**What you will do**
Once every line below has been checked for "spacing", give only the number of lines that have it.

Records from a collection

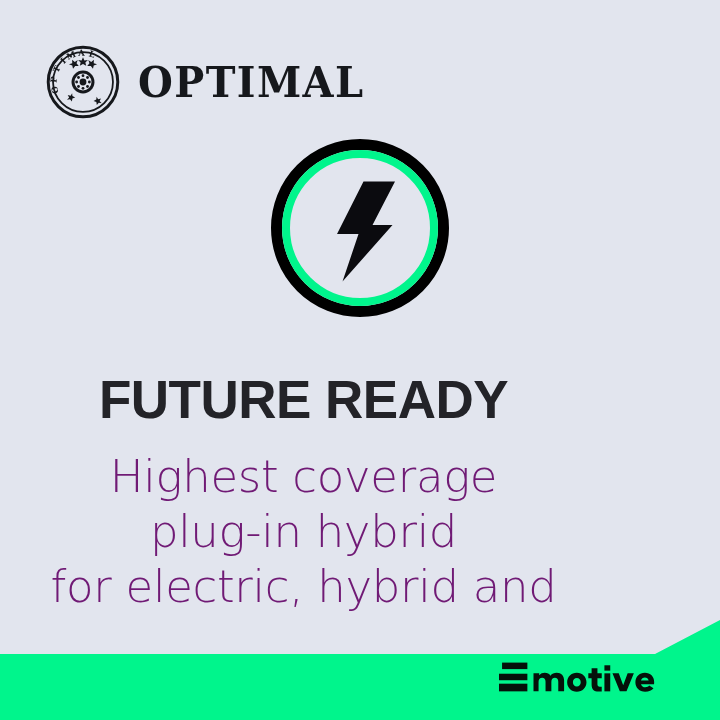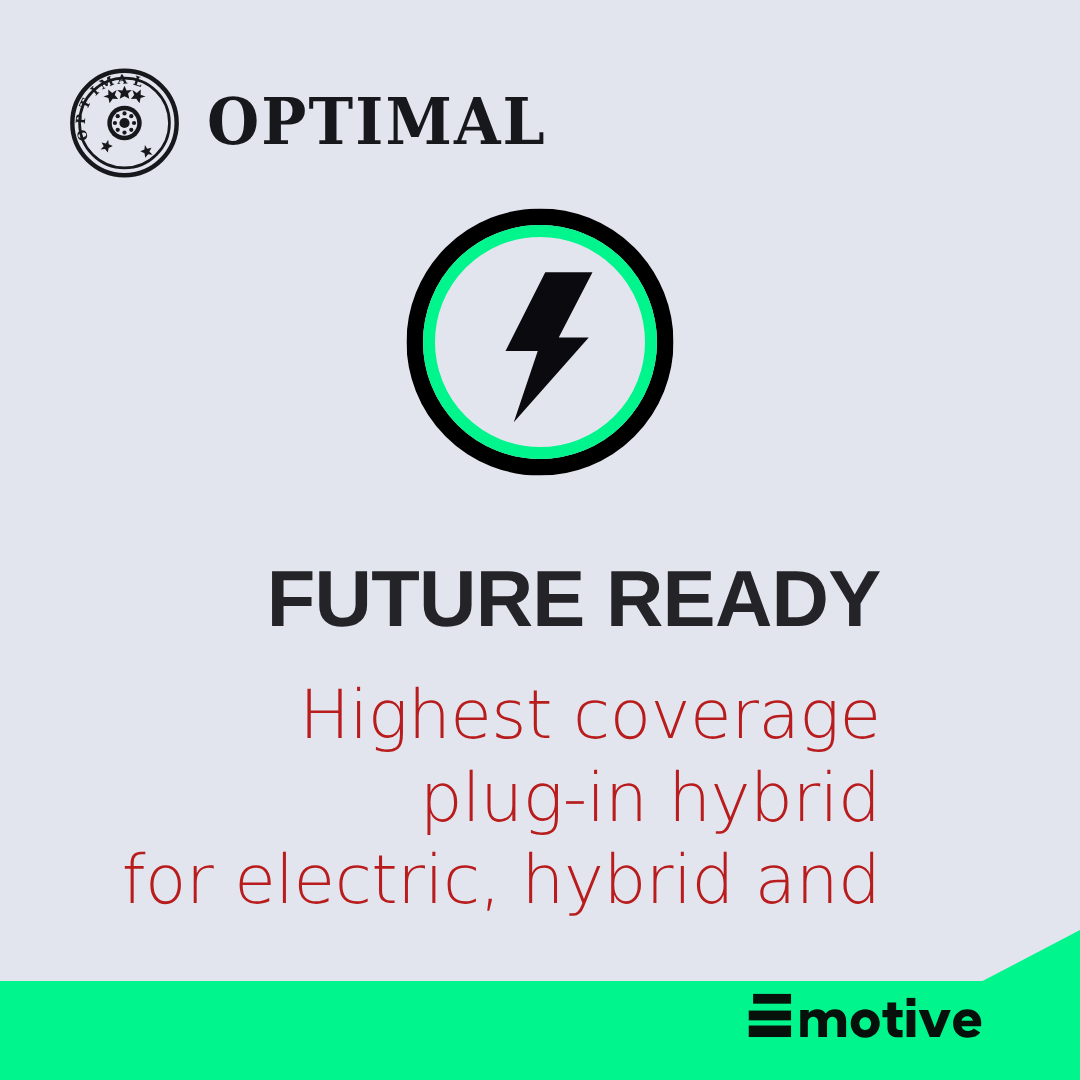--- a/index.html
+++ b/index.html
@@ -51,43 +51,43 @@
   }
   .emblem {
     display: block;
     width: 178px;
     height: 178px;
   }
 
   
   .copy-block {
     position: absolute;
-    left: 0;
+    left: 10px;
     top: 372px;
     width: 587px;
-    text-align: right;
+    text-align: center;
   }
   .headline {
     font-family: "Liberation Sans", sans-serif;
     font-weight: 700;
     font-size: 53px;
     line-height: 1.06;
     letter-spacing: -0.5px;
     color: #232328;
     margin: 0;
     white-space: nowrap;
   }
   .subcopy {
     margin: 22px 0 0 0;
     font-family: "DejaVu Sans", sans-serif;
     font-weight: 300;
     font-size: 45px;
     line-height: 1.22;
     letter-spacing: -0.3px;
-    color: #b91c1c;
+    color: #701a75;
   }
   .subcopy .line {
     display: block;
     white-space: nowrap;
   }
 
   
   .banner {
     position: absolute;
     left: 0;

**Task output**
2